This library is written to appropriate C++ coding standards. As such,
it is intended to precede the recommendations of the GNU Coding
Standard, which can be referenced here:

http://www.gnu.ai.mit.edu/prep/standards_toc.html

ChangeLog entries for member functions should use the
classname::member function name syntax as follows:

1999-04-15 Dennis Ritchie <dr@att.com>

* src/basic_file.cc (__basic_file::open): Fix thinko in
_G_HAVE_IO_FILE_OPEN bits.

Notable areas of divergence from what may be previous local practice
(particularly for GNU C) include:

01. Pointers and references
char* p = "flop";
char& c = *p;
-NOT-
char *p = "flop"; // wrong
char &c = *p; // wrong

Reason: In C++, definitions are mixed with executable code. Here,
p is being initialized, not *p. This is near-universal
practice among C++ programmers; it is normal for C hackers
to switch spontaneously as they gain experience.

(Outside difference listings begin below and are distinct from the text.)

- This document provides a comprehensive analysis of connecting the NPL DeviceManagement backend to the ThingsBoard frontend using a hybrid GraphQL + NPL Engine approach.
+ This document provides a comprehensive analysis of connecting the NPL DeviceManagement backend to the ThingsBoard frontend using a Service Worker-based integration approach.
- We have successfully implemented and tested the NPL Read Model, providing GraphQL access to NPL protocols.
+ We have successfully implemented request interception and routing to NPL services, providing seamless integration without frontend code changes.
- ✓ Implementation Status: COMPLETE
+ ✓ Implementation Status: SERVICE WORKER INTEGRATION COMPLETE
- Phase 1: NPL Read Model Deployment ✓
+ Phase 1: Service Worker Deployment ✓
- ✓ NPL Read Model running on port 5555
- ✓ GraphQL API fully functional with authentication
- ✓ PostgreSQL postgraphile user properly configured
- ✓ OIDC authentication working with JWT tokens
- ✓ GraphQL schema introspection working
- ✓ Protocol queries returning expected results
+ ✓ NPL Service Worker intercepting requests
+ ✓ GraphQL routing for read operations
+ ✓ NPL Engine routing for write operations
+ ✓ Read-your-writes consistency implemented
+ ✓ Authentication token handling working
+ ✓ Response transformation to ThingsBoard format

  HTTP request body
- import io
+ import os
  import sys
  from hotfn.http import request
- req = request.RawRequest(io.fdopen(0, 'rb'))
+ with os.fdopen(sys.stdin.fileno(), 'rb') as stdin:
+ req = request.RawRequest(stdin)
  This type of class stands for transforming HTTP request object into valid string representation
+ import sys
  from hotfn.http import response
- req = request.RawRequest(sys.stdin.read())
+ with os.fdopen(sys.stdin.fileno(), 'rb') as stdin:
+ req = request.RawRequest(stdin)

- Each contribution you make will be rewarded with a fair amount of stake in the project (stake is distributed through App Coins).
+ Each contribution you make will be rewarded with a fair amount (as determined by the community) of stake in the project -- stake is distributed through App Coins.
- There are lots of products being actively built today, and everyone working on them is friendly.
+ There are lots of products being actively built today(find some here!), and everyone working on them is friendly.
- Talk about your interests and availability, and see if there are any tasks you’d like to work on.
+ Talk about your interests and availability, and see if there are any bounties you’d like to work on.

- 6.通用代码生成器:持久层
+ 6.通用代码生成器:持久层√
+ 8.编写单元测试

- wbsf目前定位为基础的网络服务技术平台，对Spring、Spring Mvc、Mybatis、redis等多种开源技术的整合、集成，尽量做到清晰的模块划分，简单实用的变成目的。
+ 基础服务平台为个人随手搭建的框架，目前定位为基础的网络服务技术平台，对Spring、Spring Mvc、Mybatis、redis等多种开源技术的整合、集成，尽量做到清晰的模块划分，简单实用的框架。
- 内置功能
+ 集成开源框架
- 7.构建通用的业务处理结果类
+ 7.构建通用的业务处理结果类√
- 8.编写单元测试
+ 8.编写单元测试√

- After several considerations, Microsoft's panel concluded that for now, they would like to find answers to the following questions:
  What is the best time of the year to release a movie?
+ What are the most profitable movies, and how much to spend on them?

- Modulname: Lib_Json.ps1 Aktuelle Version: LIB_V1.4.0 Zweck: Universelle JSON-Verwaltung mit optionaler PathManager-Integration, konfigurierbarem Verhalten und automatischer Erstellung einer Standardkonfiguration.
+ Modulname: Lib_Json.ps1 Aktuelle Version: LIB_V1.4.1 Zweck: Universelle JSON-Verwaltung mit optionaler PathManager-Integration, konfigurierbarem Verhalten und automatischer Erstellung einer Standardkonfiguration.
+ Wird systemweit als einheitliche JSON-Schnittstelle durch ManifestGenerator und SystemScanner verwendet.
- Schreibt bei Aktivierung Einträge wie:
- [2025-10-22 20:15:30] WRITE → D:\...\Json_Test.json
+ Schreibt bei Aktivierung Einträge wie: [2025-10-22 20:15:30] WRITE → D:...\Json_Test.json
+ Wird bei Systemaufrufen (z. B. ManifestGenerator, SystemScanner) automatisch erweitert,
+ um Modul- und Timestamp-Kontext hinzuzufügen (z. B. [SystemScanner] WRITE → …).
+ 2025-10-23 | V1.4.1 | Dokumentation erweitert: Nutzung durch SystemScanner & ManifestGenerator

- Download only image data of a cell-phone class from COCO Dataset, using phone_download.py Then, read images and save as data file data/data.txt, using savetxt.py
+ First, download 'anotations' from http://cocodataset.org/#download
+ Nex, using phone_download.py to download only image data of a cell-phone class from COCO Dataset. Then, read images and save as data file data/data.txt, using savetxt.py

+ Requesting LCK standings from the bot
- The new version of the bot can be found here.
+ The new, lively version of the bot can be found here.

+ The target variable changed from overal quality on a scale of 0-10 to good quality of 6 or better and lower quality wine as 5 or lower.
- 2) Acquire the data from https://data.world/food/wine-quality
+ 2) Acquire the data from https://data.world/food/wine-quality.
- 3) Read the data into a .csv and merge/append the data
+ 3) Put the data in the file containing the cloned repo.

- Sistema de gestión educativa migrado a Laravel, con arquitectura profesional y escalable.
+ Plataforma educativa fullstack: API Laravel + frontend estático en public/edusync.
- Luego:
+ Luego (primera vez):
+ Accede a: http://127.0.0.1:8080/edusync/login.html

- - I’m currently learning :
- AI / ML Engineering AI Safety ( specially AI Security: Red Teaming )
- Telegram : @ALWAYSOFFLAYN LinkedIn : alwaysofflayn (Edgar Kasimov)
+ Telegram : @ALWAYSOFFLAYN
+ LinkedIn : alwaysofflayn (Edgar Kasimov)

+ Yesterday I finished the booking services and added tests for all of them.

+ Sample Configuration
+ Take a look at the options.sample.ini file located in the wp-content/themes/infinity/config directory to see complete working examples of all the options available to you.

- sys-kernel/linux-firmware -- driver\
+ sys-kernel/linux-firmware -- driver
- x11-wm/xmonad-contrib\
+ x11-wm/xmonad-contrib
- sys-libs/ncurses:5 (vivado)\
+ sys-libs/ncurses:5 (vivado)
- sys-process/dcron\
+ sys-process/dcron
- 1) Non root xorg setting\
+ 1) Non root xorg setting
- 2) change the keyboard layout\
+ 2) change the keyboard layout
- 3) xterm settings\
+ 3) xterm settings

02. Operator names and parentheses
operator==(type)
-NOT-
operator == (type) // wrong

Reason: The == is part of the function name. Separating
it makes the declaration look like an expression.

03. Function names and parentheses
void mangle()
-NOT-
void mangle () // wrong

Reason: no space before parentheses (except after a control-flow
keyword) is near-universal practice for C++. It identifies the
parentheses as the function-call operator or declarator, as
opposed to an expression or other overloaded use of parentheses.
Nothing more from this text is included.